There are many factors that can lead to knee pain, such as joint degeneration, trauma, inflammation, etc. But why may a young athlete with no mechanism of injury start experiencing knee pain? Often the cause is muscular imbalances; tight muscles in one area and weak muscles in another, that put abnormal stress upon the joint.

Patellofemoral Pain Syndrome

Patellofemoral Pain Syndrome (PFPS) is one of the most common knee related disorders experienced by athletes, particularly young female athletes. Risk factors that may make an individual more susceptible to developing PFPS include:

Tight and shortened thigh musculature
Poor hip strength and stability
Poor tracking of the knee cap
Wide hips
Poor foot alignment and control

Pain is typically experienced in the front of the knee and is aggravated with activities that load or require repetitive use of the knee, such as sports, stairs, running, walking and squatting.

Treatment is non-operative and should address the functional cause of the symptoms. Below are some easy stretches to help maintain proper muscle length and prevent imbalances that may lead to knee pain.

suggested-stretches
Hold all stretches for 30 seconds, and repeat 2 times per leg for each stretch. Perform once per day after some physical activity so that your muscles are warmed up and you are sweating.

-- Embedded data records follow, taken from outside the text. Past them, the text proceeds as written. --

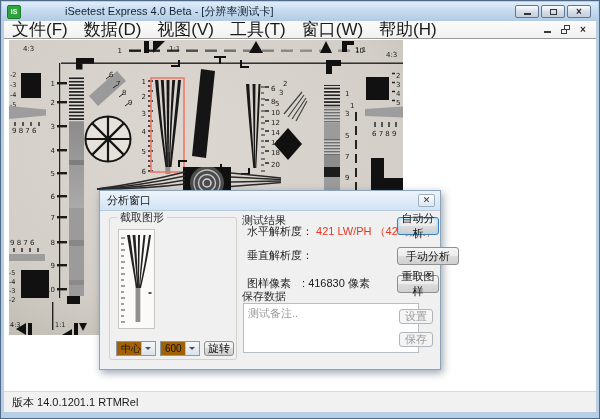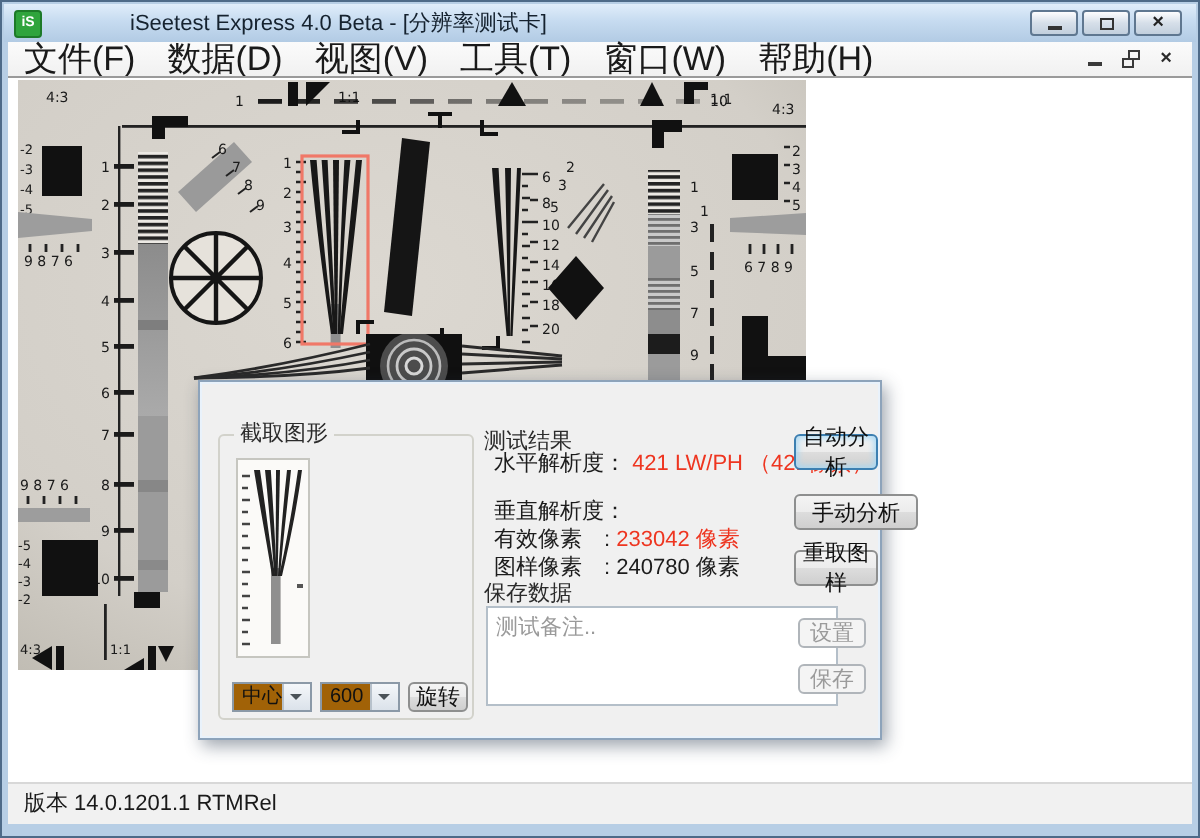"分析窗口" div.dlg-titlebar { html: none -> <div> <span>分析窗口</span> <span>✕</span> </div> }
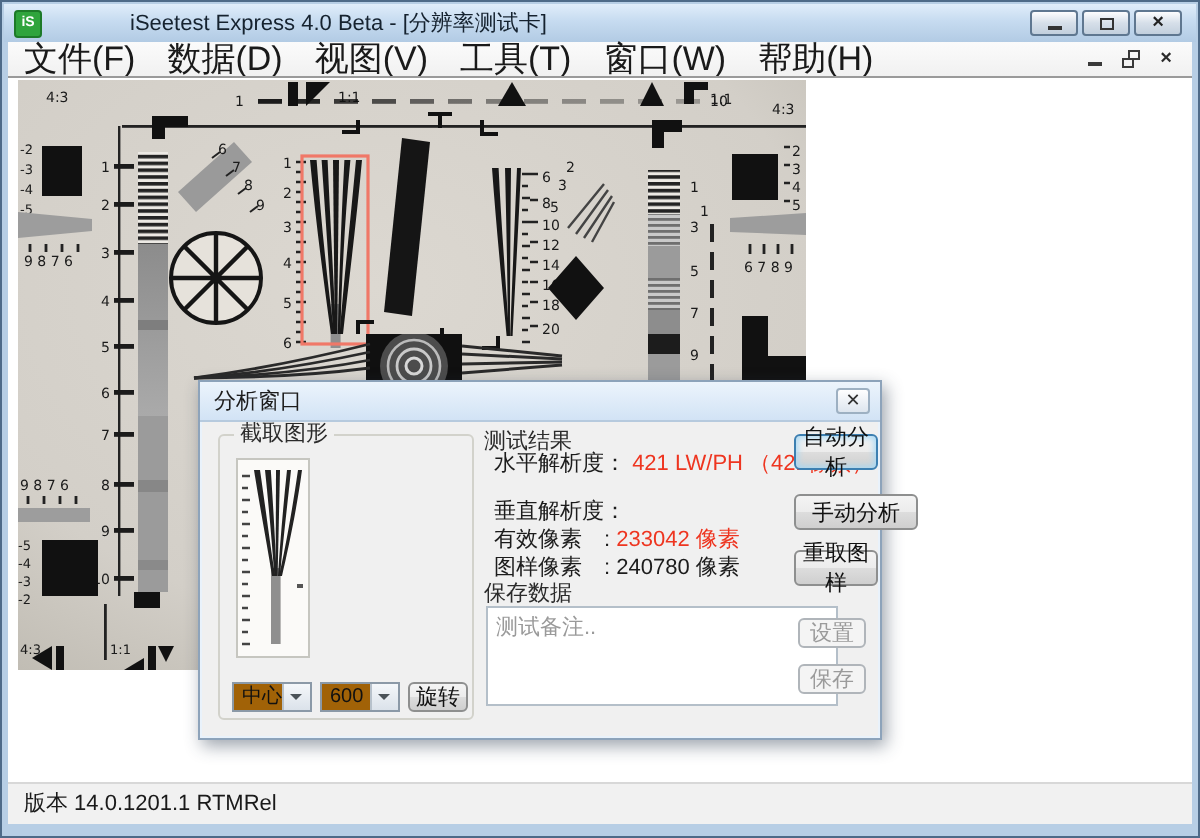"有效像素 : 233042 像素" div.res-row { html: <div> <span>有效像素 :</span> <span>233042 像素</span> </div> -> none }
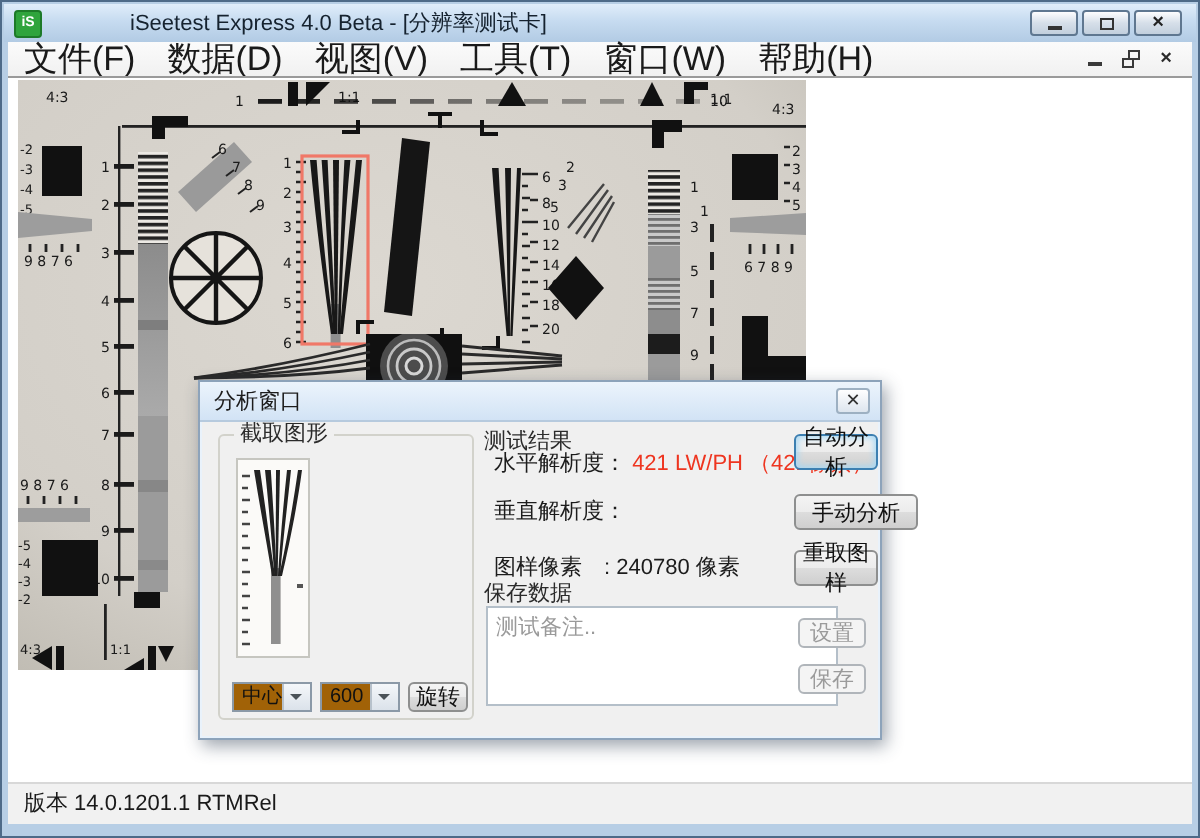"240780 像素" span { text: 240780 -> 416830 }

If these stretches do not improve your symptoms, give us a call at Beddington (403.295.8590) and Jeanine will perform a thorough assessment to determine the functional cause of your symptoms. She can develop an individualized rehabilitation program to address your personal needs and return you to full function, and most importantly get you moving faster and feeling better.

References:
Petersen, W., Gosele-Koppenburg, A., Best, R., Rembitzki, I.V., Bruggemann, G., Liebau, C., (2014) Patellofemoral Pain Syndrome. Knee Surg. Sports Traumatol Arthrosc 22:2264-2274
Prins, M., Wurff, P. (2009) Females with Patellofemoral Pain Syndrome have weak hip muscles: a systematic review. Australian Journal of Physiotherapy 55: 9-15

Blair Schachterle BScPT, Dip Manip PT, Dip Sport PT, FCAMPT, CGIMS

Blair Schachterle BScPT, Dip Manip PT, Dip Sport PT, FCAMPT, CGIMS

Blair has been a Physiotherapist at Nose Creek Sport Physiotherapy since 2001. Blair graduated from the University of Alberta with a BScPT in 1992. He has focused on Orthopaedic Manual Therapy and Sport Therapy. Blair completed his Sport Therapy Diploma in 1997, and his Advanced Manual and Manipulative Diploma in 1998. Blair is also certified for IMS (Intramuscular Stimulation) Dry Needling. Blair has a keen interest in active rehabilitation of recent and chronic, spinal and peripheral, joint and muscle injuries. He enjoys treating upper neck pain that is associated with cervical tension headaches, sciatica (pinched nerve in lower back), shoulder injuries and traumatic knee injuries. Blair previously served for 6 years as the Executive Chair of the Canadian Academy of Manipulative Therapy (CAMPT).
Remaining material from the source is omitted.